Uncertainty is associated with higher administrative burdens

Uncertainty is associated with higher administrative burdens

Highlights

People who apply for the Supplemental Nutrition Assistance Program (SNAP) should get their determination no later than 30 days after applying.

30% of survey respondents experience determination uncertainty – they do not know the outcome of their SNAP application – 40 days after applying for SNAP.

Applicants who experience uncertainty report similar levels of administrative burdens as those who were actually denied. The pattern is the same for uncertain applicants who were ultimately denied versus those who were approved. Further analysis shows that uncertainty is a distinct driver of administrative burdens.

Overview


The project goal is to study if uncertainty is associated with perceptions of burdens by analyzing survey responses of GetCalFresh’s post-enrollment survey and combine it with administrative outcomes, including application determinations. The survey included items of experienced administrative burdens (learning, compliance and psychological costs) and measures of perceived determination uncertainty that were both linked with applicants’ determination outcomes. This allows us to compare reported burdens between applicants who knew their determination outcomes and those who did not.



Findings


  FINDING 1


Applicants who are uncertain about their determination outcome experience administrative burdens at similar levels to those who were denied.
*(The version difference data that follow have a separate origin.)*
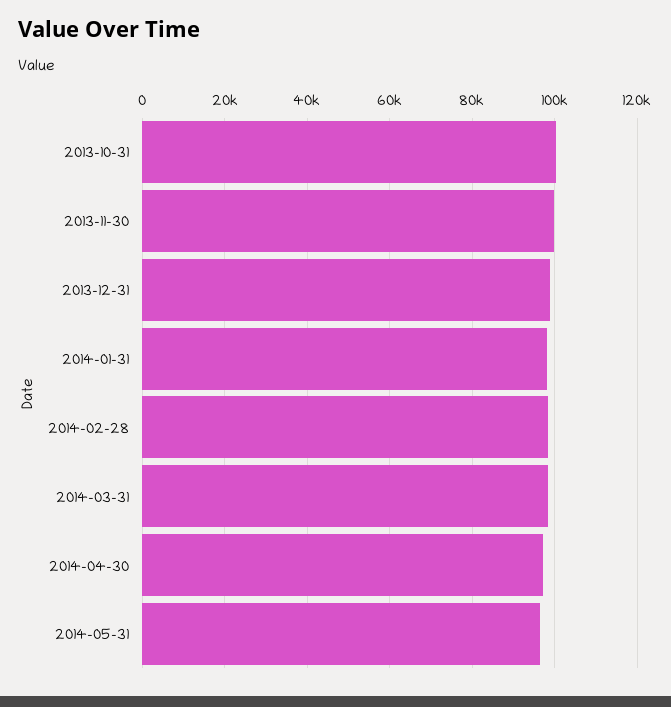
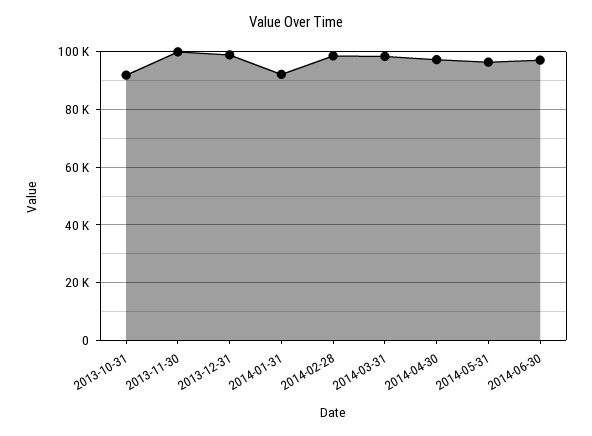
2013-10-31: 100000 -> 92500
2014-01-31: 98000 -> 92500
2014-06-30: none -> 97500

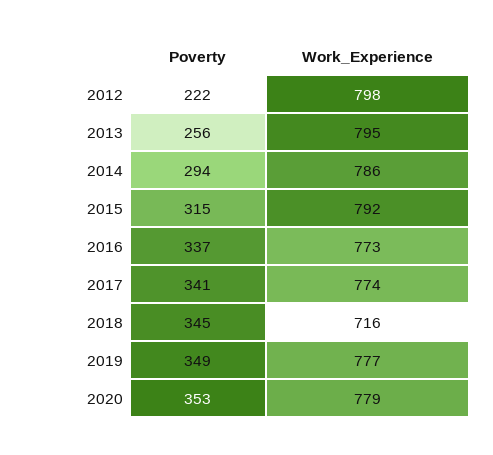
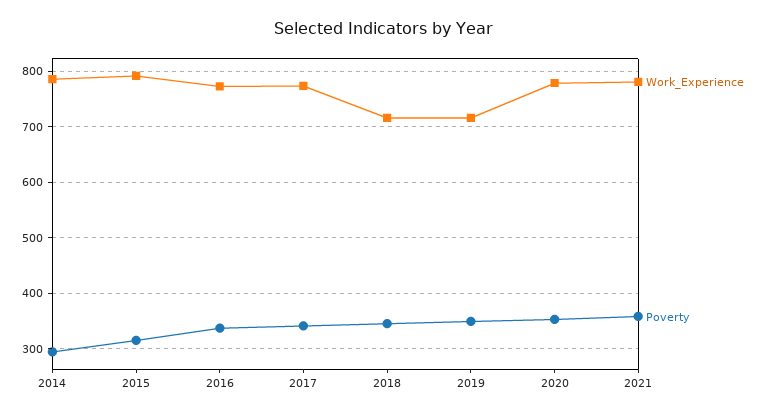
Poverty, 2012: 222 -> none
Work_Experience, 2012: 798 -> none
Poverty, 2013: 256 -> none
Work_Experience, 2013: 795 -> none
Work_Experience, 2019: 777 -> 720
Work_Experience, 2021: none -> 780
Poverty, 2021: none -> 360

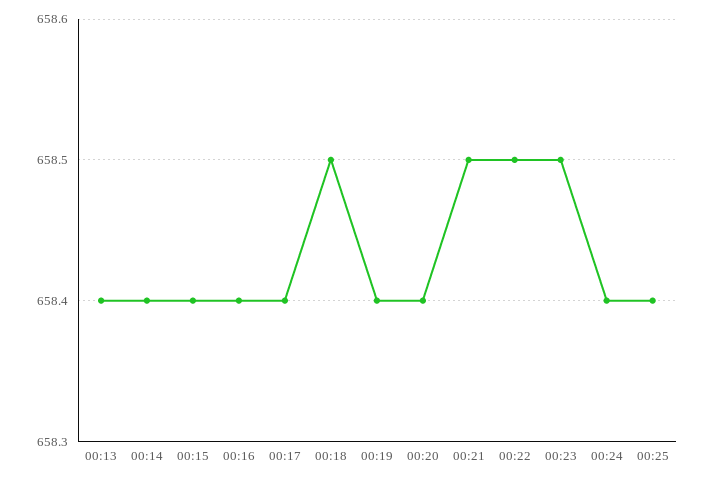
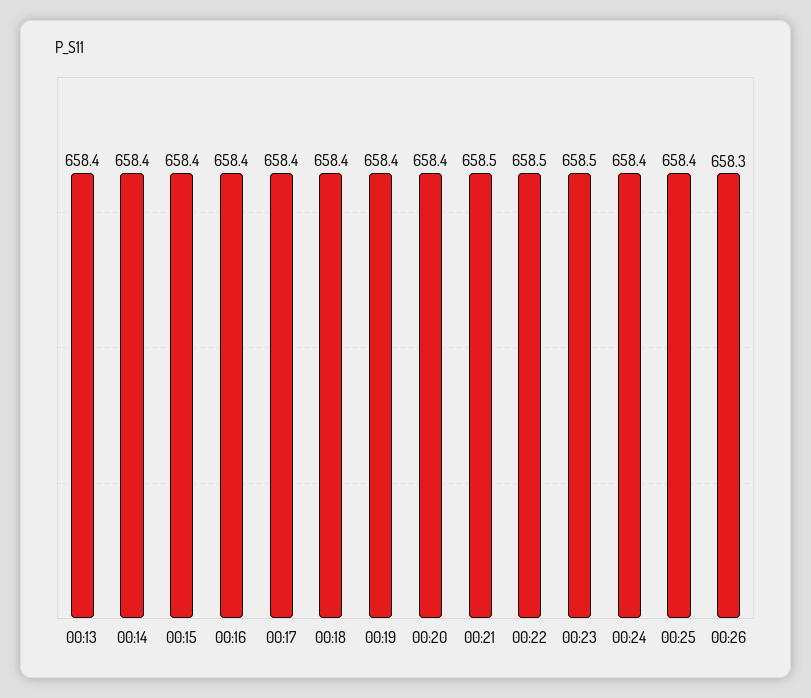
00:18: 658.5 -> 658.4
00:26: none -> 658.3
Importantly, this relationship between uncertainty and burden levels persists regardless of the applicant's final determination status.


When controlling for a host of key administrative and application characteristics like the number of documents submitted or whether the application was submitted by a community-based organization on behalf of the applicant, results stay unchanged. Disaggregating burdens into its different costs, uncertainty emerges as the strongest predictor of learning costs, followed by psychological costs, and compliance cost.



FINDING 2


Applicants experiencing uncertainty were significantly less likely to provide positive feedback, while reporting higher rates of anxiety and frustration in their open-ended responses to the enrollment survey.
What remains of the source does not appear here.